= Papyrus Oxyrhynchus 4443 =

Greek Septuagint manuscript fragment

Papyrus Oxyrhynchus 4443 (also P.Oxy. 65. 4443, TM 61923, LDAB 3080, Rahlfs 0996) is a fragment of a Septuagint manuscript (LXX) written on papyrus in scroll form. It is the oldest extant manuscript that contains Esther 8:16–9:3 of the Septuagint text and verse numbering, according to the text of LXX. The manuscript has been assigned palaeographically to 50–150 CE.

== Description ==

This fragment of a papyrus roll contains 31 lines of text in 3 columns. It is of semi-cursive script type.

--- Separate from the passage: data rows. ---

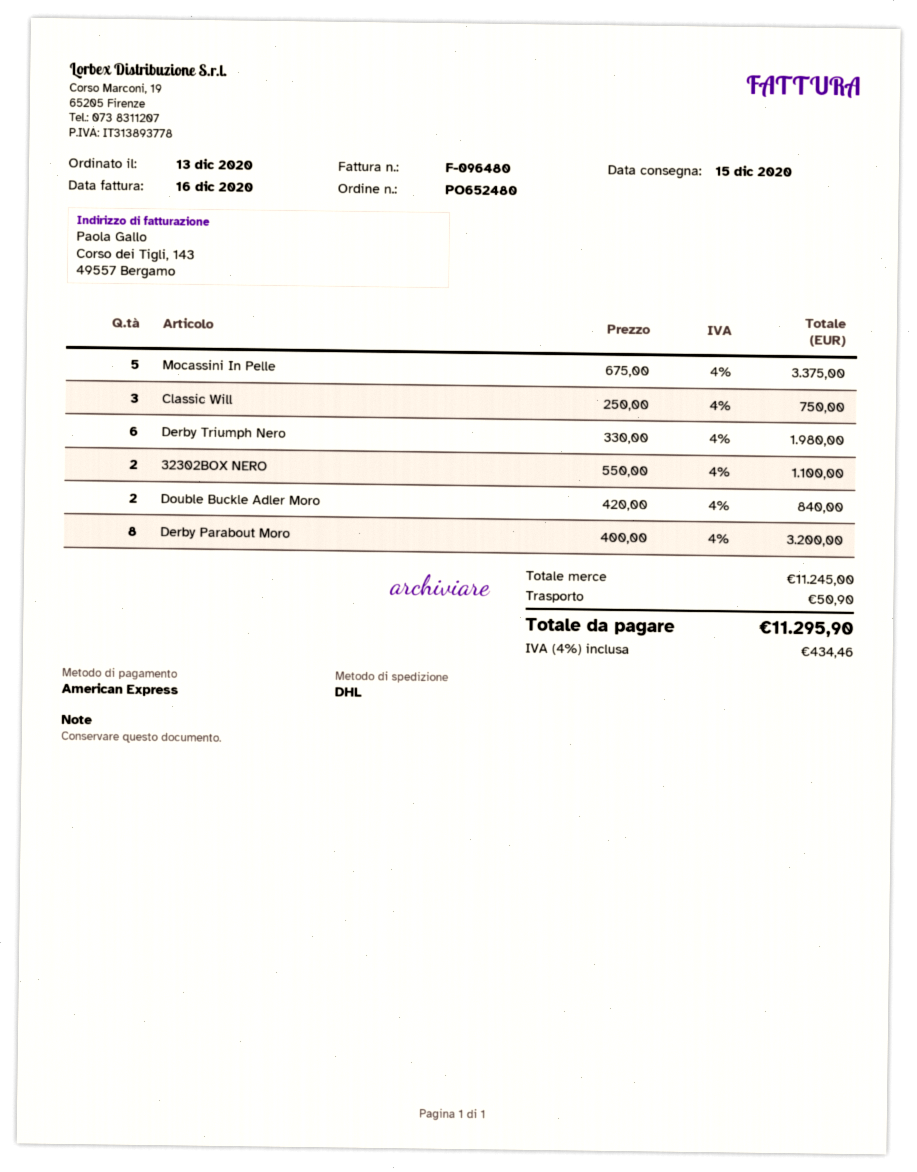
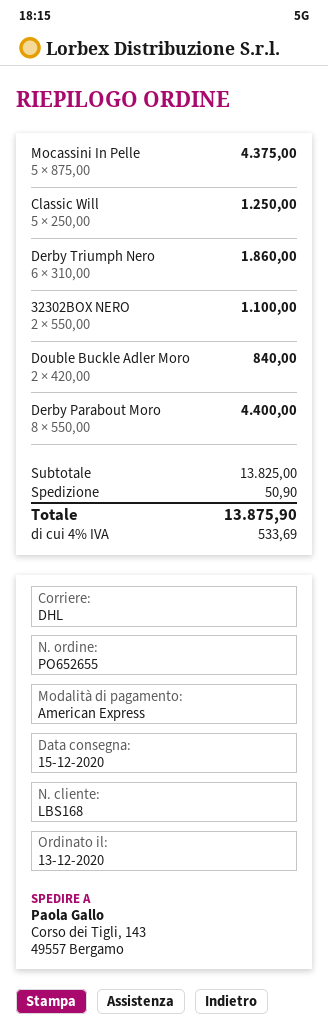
order number: PO652480 -> PO652655
Mocassini In Pelle: 5 x 675.00 = 3375.00 -> 5 x 875.00 = 4375.00
Classic Will: 3 x 250.00 = 750.00 -> 5 x 250.00 = 1250.00
Derby Triumph Nero: 6 x 330.00 = 1980.00 -> 6 x 310.00 = 1860.00
Derby Parabout Moro: 8 x 400.00 = 3200.00 -> 8 x 550.00 = 4400.00
subtotal: 11245.00 -> 13825.00
tax: 4% = 434.46 -> 4% = 533.69
total: 11295.90 -> 13875.90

=== Treatment to the name of God ===

The Hebrew book of Esther does not contain the tetragrammaton, so Anthony R. Meyer states that "it is well-known that the Tetragrammaton does not occur, and God plays virtually no role in the narrative. In the translation of this book, then, we have no reason to expect to find κύριος". A remarkable feature of the Greek Book of Ester, is that it has written the word θεός uncontracted, in Greek apocryphal additions, in which the word θεός (אֱלהִים) is not found in the Book of Esther of the Hebrew Bible (e.g. Masoretic Text).

The scroll form and the presence of the uncontracted word θεός (theos, not in nomina sacra form) suggest that it is of Jewish rather than Christian origin. The Masoretic Text of Esther makes no mention whatever of God under any title, although God is mentioned throughout the Septuagint text of the book and even more often in the independent "Alpha Text".

=== Content ===

The text of the fragment consists mainly of a letter of Ahasuerus that Jerome moved to form chapter 16:1–24 of the Vulgate. It is also referred to as Addition E and in the Septuagint text stood between verses 8:12 and 8:13 of the shorter Masoretic Text. According to Richard H. Hiers addition E "makes much pious reference to the power and justice of God".

=== Location ===

This manuscript comes from Bahnasa, Oxyrhychus, Egypt. Currently the manuscript is kept in Oxford, Sackler Library, Papyrology Rooms P. Oxy. 4443.

== Sources ==

- "The Early-Roman Period (30 BCE–117 CE)" (2022)
- Meyer, Anthony R. (2022). "Naming God in Early Judaism: Aramaic, Hebrew, and Greek"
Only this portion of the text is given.